Nor do timber-dependent counties. Douglas County relies on $53 million annually from a federal safety net, set to fade away June 30 -- the end of the county's fiscal year.
Prompted by a lawsuit the timber industry filed against the BLM, the Western Oregon Plan Revisions, currently in draft form and open to public comment, will become the agency's new guidelines for timber and habitat management, overriding the Northwest Forest Plan. Its preferred alternative could triple timber harvests -- by markedly bringing back regeneration harvests -- from current levels.
The WOPR is based on the 1937 O&C Act.
In the late 19th century, Congress granted lands to the Oregon & California Railroad Company as capital so it could build a rail between Portland and the California border, tying two states' commerce together.
The lands were granted in a checkerboard format, typically in 1-square-mile blocks, in a swath about 40 miles wide.
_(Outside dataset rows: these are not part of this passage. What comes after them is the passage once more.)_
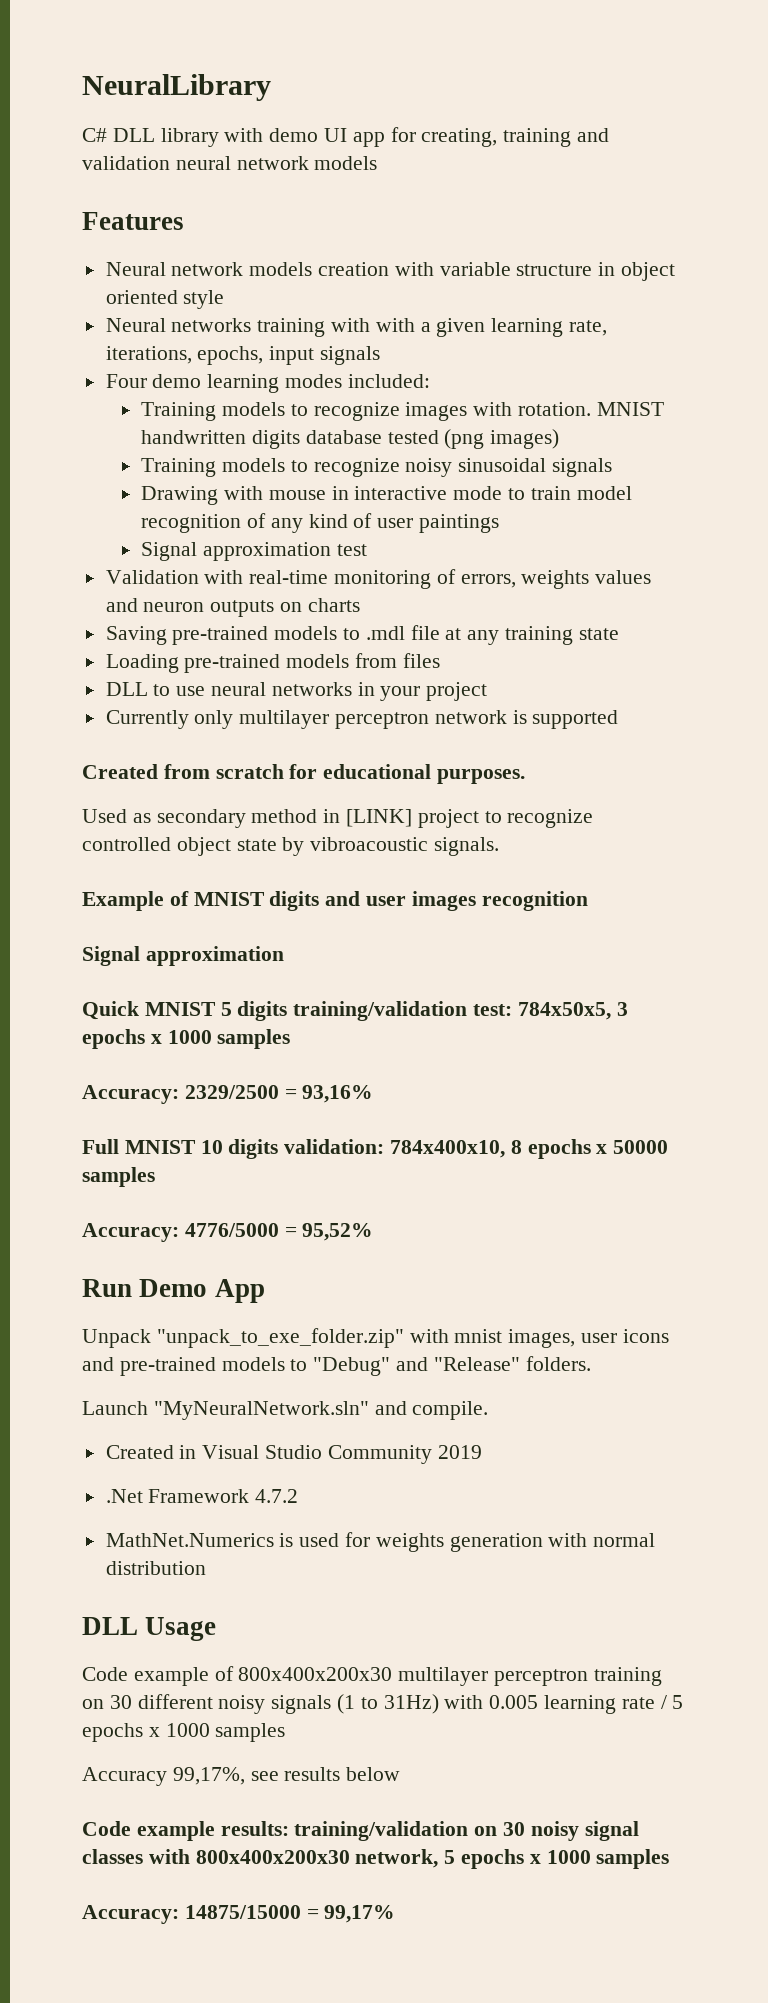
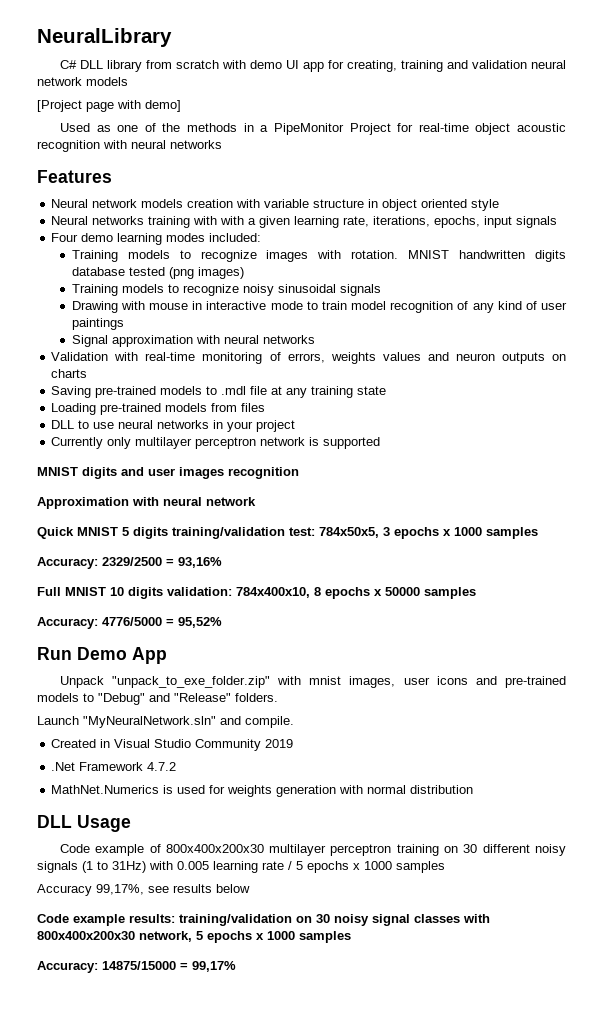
- C# DLL library with demo UI app for creating, training and validation neural network models
+ C# DLL library from scratch with demo UI app for creating, training and validation neural network models
+ [Project page with demo]
+ Used as one of the methods in a PipeMonitor Project for real-time object acoustic recognition with neural networks
- Signal approximation test
+ Signal approximation with neural networks
- Created from scratch for educational purposes.
- Used as secondary method in [LINK] project to recognize controlled object state by vibroacoustic signals.
- Example of MNIST digits and user images recognition
- Signal approximation
+ MNIST digits and user images recognition
+ Approximation with neural network

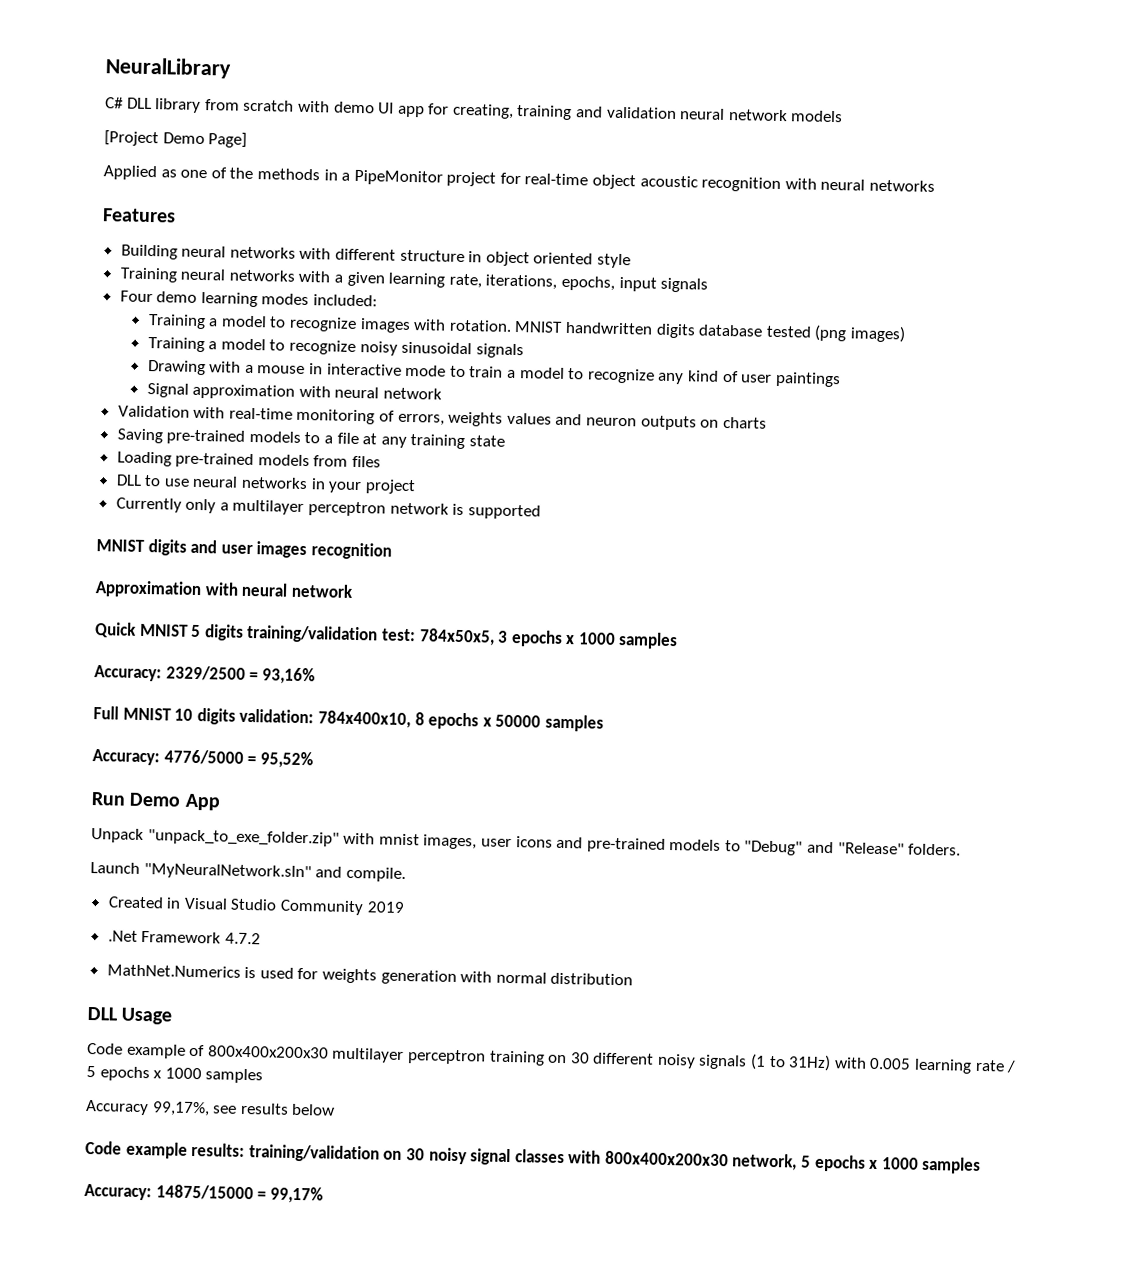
- [Project page with demo]
- Used as one of the methods in a PipeMonitor Project for real-time object acoustic recognition with neural networks
+ [Project Demo Page]
+ Applied as one of the methods in a PipeMonitor project for real-time object acoustic recognition with neural networks
- Neural network models creation with variable structure in object oriented style
+ Building neural networks with different structure in object oriented style
- Neural networks training with with a given learning rate, iterations, epochs, input signals
+ Training neural networks with a given learning rate, iterations, epochs, input signals
- Training models to recognize images with rotation.
+ Training a model to recognize images with rotation.
- Training models to recognize noisy sinusoidal signals
+ Training a model to recognize noisy sinusoidal signals
- Drawing with mouse in interactive mode to train model recognition of any kind of user paintings
+ Drawing with a mouse in interactive mode to train a model to recognize any kind of user paintings
- Signal approximation with neural networks
+ Signal approximation with neural network
- Saving pre-trained models to .mdl file at any training state
+ Saving pre-trained models to a file at any training state
- Currently only multilayer perceptron network is supported
+ Currently only a multilayer perceptron network is supported

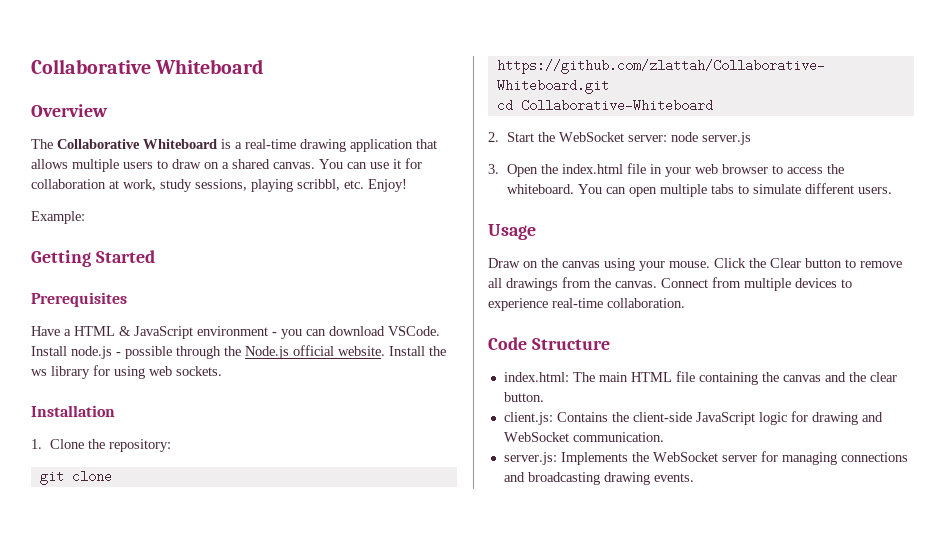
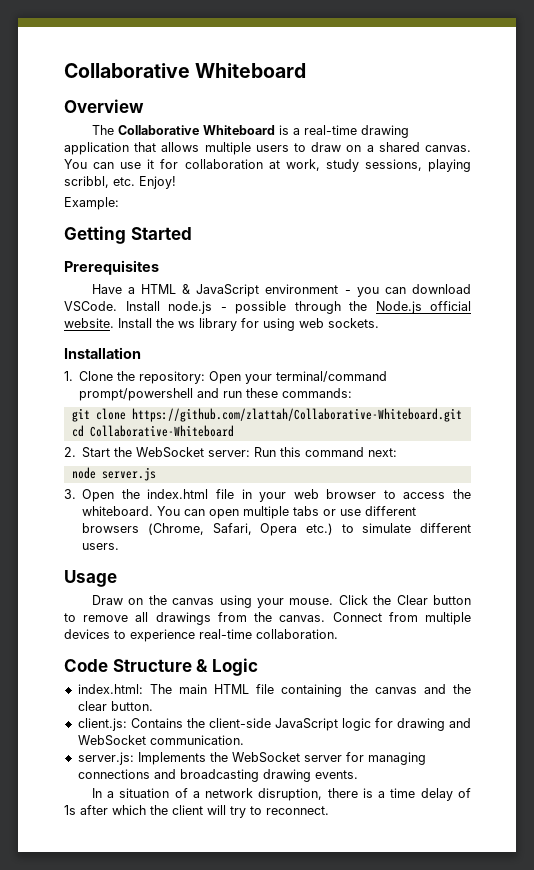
- 1. Clone the repository:
+ 1. Clone the repository: Open your terminal/command prompt/powershell and run these commands:
- 2. Start the WebSocket server: node server.js
+ 2. Start the WebSocket server: Run this command next:
+ node server.js
- You can open multiple tabs to simulate different users.
+ You can open multiple tabs or use different browsers (Chrome, Safari, Opera etc.) to simulate different users.
- Code Structure
+ Code Structure & Logic
+ In a situation of a network disruption, there is a time delay of 1s after which the client will try to reconnect.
The rail line went bust and the lands were revested to the federal government. The O&C Act designated the lands public, but slated for permanent timber production, since they were off property tax rolls.
Most counties in which those lands are located have been dependent on timber revenue.
The Northwest Forest Plan was supposed to allow the annual harvest of 240 million board feet of timber on BLM lands in Western Oregon.
It never came close to hitting that mark.
"It's woefully short of what the O&C lands are growing," said Tom Partin, president of the American Forest Resource Council, a timber industry group that was part of the lawsuit settled by the BLM.
Partin said the BLM lands are for managing timber first and species second: The revisions will bring back economic health to counties and industry.
"The WOPR will basically say the O&C lands were not supposed to be under the Northwest Forest Plan," Partin said.
The preferred alternative -- Alternative 2 -- would raise the annual cut to 727 million board feet on BLM lands in Western Oregon.
Opponents say the plan is setting up unrealistic expectations of the BLM.
Dominick DellaSala, executive director and chief scientist for the Center for Conservation Science & Policy in Ashland, said environmental regulations will still apply. Though the BLM is mandated by the O&C Act to keep 2.1 million acres in constant timber production, newer mandates like the Clean Water Act and the Endangered Species Act will override.
"I kind of feel for the agency because they're stuck between a rock and a hard place," DellaSala said.
The BLM is pushing the WOPR forward -- public comment ends Jan. 11 -- while the Fish and Wildlife Service writes a recovery plan for spotted owls.
The public commenting period for the spotted owl draft recovery plan ended in October. It received over 80,000 comments.
A final owl recovery plan is expected to be released in April 2008 by the Fish and Wildlife Service.
Northern spotted owl populations have been on an annual decline of 3.7 percent since they were listed as threatened, the Fish and Wildlife Service has said.
The agency's recovery plan for spotted owls identifies barred owls, a distant avian cousin, as its main threat and proposes a reduction of critical habitat for the bird.
DellaSala, a member of the team that helped draft the owl recovery plan, said success for the WOPR's preferred alternative hinges on the outcome of the owl recovery plan.
"That's the key domino," he said.
In early October, 23 members of Congress and more than 100 scientists urged the agency to scrap the owl recovery plan, claiming it would help renew logging in old-growth forests that are necessary for the owl's recovery.
BLM Roseburg District Forester Niles said the agency is focused on combining a push behind WOPR with a push for the owl recovery plan.
"Some of the aspects of WOPR are taking away some of the layers of analysis and some of the vagaries out, and trying to make our management simpler, more clearly defined, so that actions under the plan would be less vulnerable to court actions," he said. "But they're still going to be vulnerable. The Endangered Species Act is complex."